__Task item__. Only the lines with the string "Casper" are needed; return each of them from the entries below.

__Input records__.
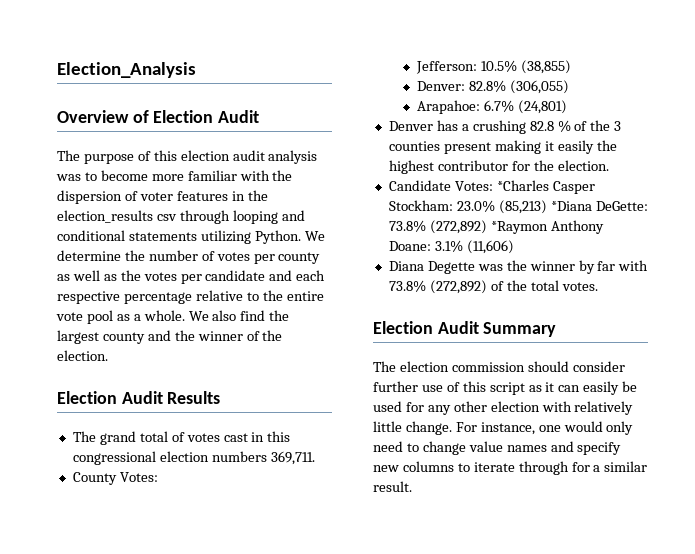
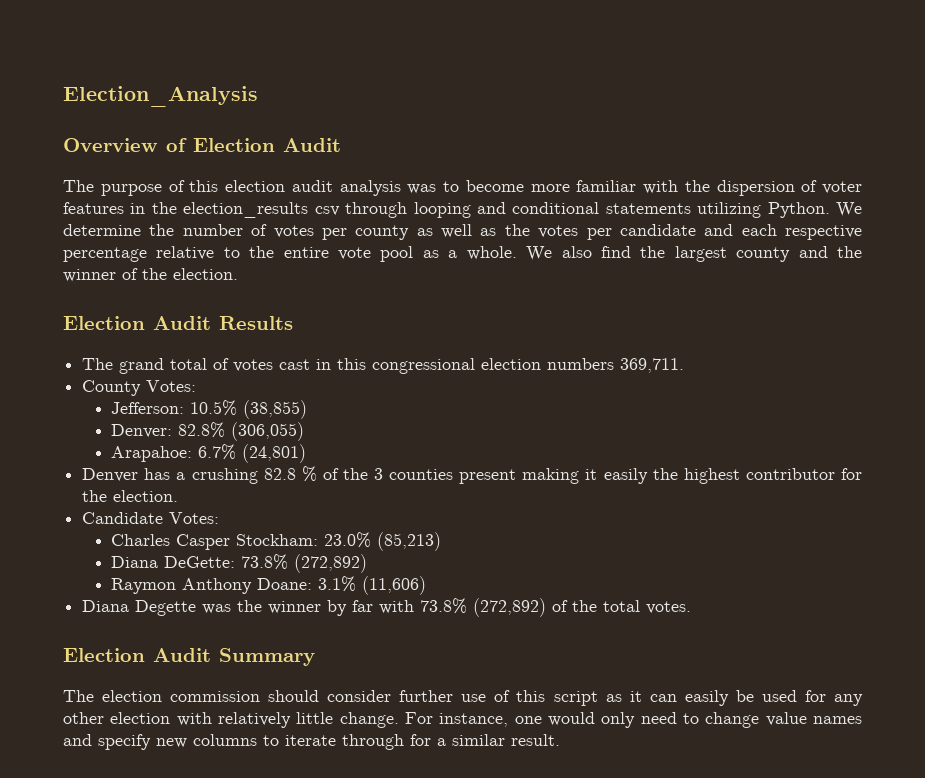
- Candidate Votes: *Charles Casper Stockham: 23.0% (85,213) *Diana DeGette: 73.8% (272,892) *Raymon Anthony Doane: 3.1% (11,606)
+ Candidate Votes:
+ Charles Casper Stockham: 23.0% (85,213)
+ Diana DeGette: 73.8% (272,892)
+ Raymon Anthony Doane: 3.1% (11,606)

__Result of the task__.
- Candidate Votes: *Charles Casper Stockham: 23.0% (85,213) *Diana DeGette: 73.8% (272,892) *Raymon Anthony Doane: 3.1% (11,606)
+ Charles Casper Stockham: 23.0% (85,213)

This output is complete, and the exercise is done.